Saint Augustine’s church, which consisted of a basement chapel, would later become Saint Monica’s. This would be Father Tolton’s parish for life, and it also became the center from which he ministered to all the Black Catholics of Chicago. So poor was Saint Augustine’s that there was no room to quarter the priest. Friends had to raise money and lease an apartment nearby, into which his mother and sister also moved.
Father Tolton’s reputation as a preacher earned him many pulpits and podiums from which he expounded upon the truths of the Faith and the vocation of all to sanctity. He addressed the First Catholic Colored Congress in Washington DC in 1889. Unfortunately he did not do much writing, nor did he keep a diary. Only a few of his letters survive, and most of those were rather painful missives, which he sent to Mother Katharine Drexel, the saint who gave her life and fortune to the Catholic education of the Negroes. She it was who financed a school for Black children that Father Augustus opened near his parish. Mother Drexel seems to have also become Tolton’s confidant. He could open up with her in confidence about the trials of being the first Black priest in North America.
There were other priests in the United States that had Negro blood, but Father Augustus was the only full-blooded one. The Healy brothers come to mind, one of whom served as President of Georgetown and Bishop of Portland, Maine. These three priests actually preceded Father Tolton.
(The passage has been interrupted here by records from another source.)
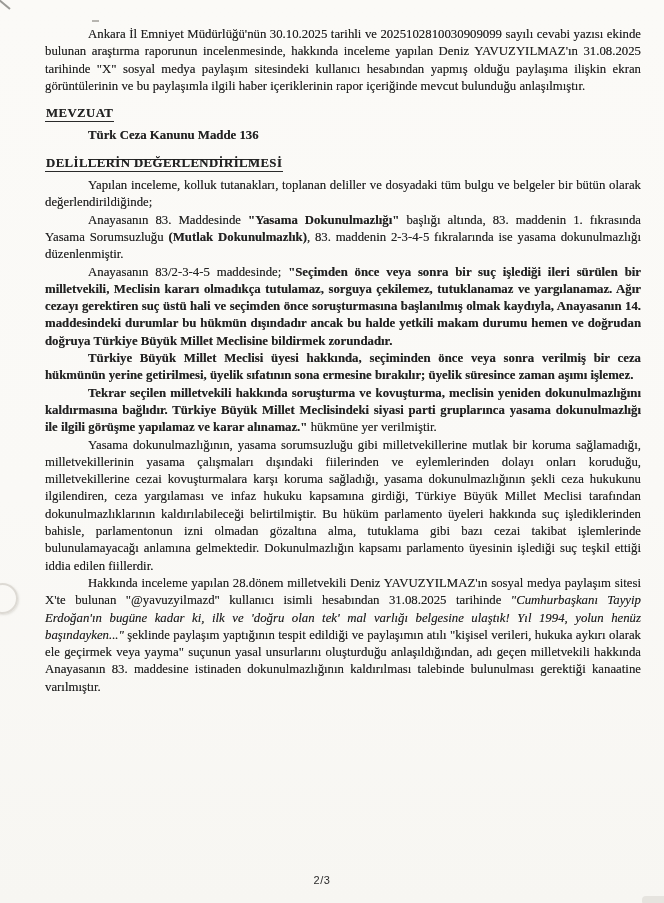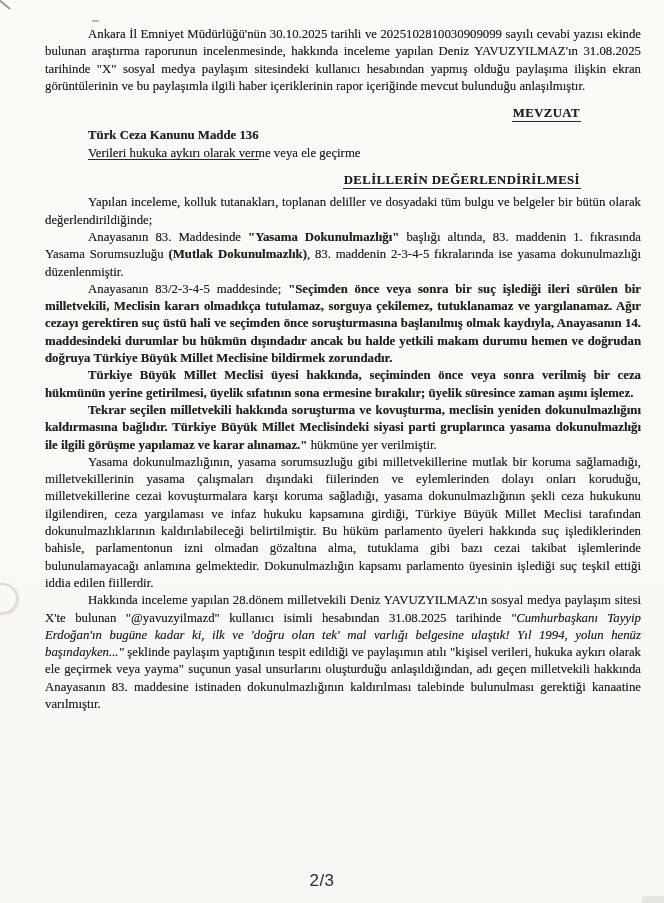--- a/index.html
+++ b/index.html
@@ -35,7 +35,7 @@
   .b { font-weight: bold; }
   .i { font-style: italic; }
   .heading {
-    text-align: right;
+    text-align: left;
     font-weight: bold;
     margin: 10px 60px 5px 0;
     text-indent: 0;

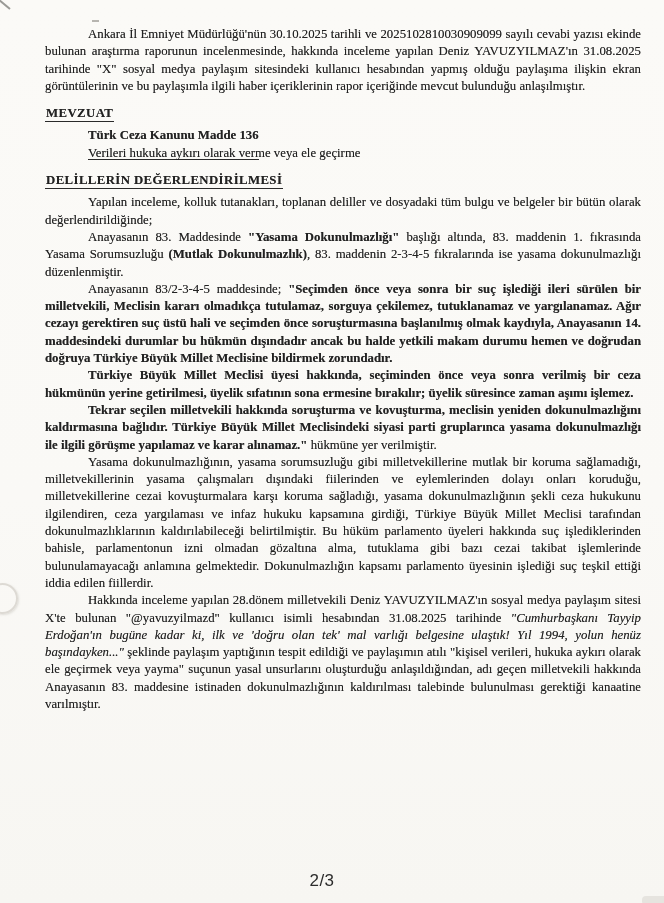--- a/index.html
+++ b/index.html
@@ -117,7 +117,6 @@
       <p class="para"><span>Ankara İl Emniyet Müdürlüğü'nün 30.10.2025 tarihli ve 2025102810030909099 sayılı cevabi yazısı ekinde bulunan araştırma raporunun incelenmesinde, hakkında inceleme yapılan Deniz YAVUZYILMAZ'ın 31.08.2025 tarihinde "X" sosyal medya paylaşım sitesindeki kullanıcı hesabından yapmış olduğu paylaşıma ilişkin ekran görüntülerinin ve bu paylaşımla ilgili haber içeriklerinin rapor içeriğinde mevcut bulunduğu anlaşılmıştır.</span></p>
       <div class="heading"><span class="heading-text">MEVZUAT</span></div>
       <p class="subheading"><span class="sub-text">Türk Ceza Kanunu Madde 136</span></p>
-      <p class="para"><span>Verileri hukuka aykırı olarak verme veya ele geçirme</span></p>
       <div class="heading"><span class="heading-text">DELİLLERİN DEĞERLENDİRİLMESİ</span></div>
       <p class="para"><span>Yapılan inceleme, kolluk tutanakları, toplanan deliller ve dosyadaki tüm bulgu ve belgeler bir bütün olarak değerlendirildiğinde;</span></p>
       <p class="para"><span>Anayasanın 83. Maddesinde </span><span class="b">"Yasama Dokunulmazlığı"</span><span> başlığı altında, 83. maddenin 1. fıkrasında Yasama Sorumsuzluğu </span><span class="b">(Mutlak Dokunulmazlık)</span><span>, 83. maddenin 2-3-4-5 fıkralarında ise yasama dokunulmazlığı düzenlenmiştir.</span></p>

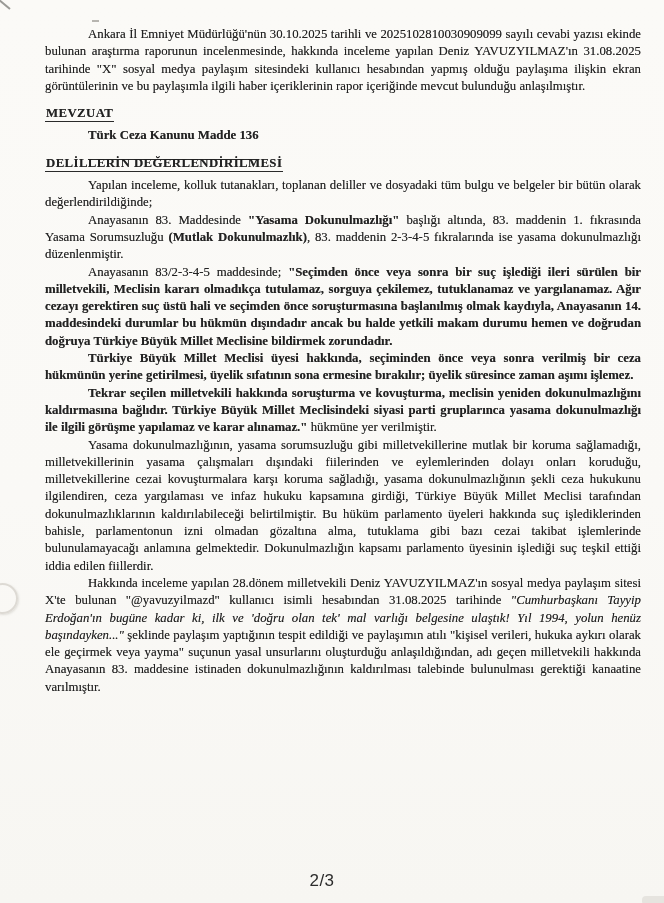--- a/index.html
+++ b/index.html
@@ -61,7 +61,7 @@
     width: 644px;
     text-align: center;
     font-family: "Liberation Sans", "DejaVu Sans", sans-serif;
-    font-size: 17px;
+    font-size: 11px;
     color: #2c2c2c;
     letter-spacing: 0.5px;
   }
However, though their mother had been a Black slave, their father was Irish and, as the saying goes, they “passed” for white. (In fact, Bishop Healy refrained from making much ado of racial issues – the Catholic Colored Congress, he declined the invitation to attend it.) As one writer put it, Father Augustine had the “kiss of Africa” on his skin and there was no “passing” for any other race. Tolton had to take all the whacks, all the insults, and keep his dignity, and the holiness of his priesthood. He never complained, except to Mother Drexel. “They’re watching me,” he once wrote her in what may have been a sardonic humor.
Other than what can be found on this website, I don’t have any more information at hand to share about the virtues of Father Augustus Tolton. However, considering the type of suffering he endured, patience, humility, and courage were certainly habitual acts. He made Black Catholics proud of their religion in spite of the weaknesses of some white co-religionists who just couldn’t free themselves of their parochialism and prejudice. No one has the right to be “proud” of anything that they are or have achieved. Everything first reaches us as a gift, and the greatest gift is the grace of the true Faith. This is why the Blacks of the late nineteenth century were so proud of Father Tolton. He was a devoted priest of Jesus Christ, who just happened to be Black.
On a very hot day in July, 1887, Father Augustus got off a train on Chicago’s south side after attending a retreat with a group of fellow diocesan priests. As he was walking to his apartment, he fell over on the sidewalk from a heat stroke. He was rushed to Mercy hospital. North America’s first Black priest died that night. He was only forty-three years old.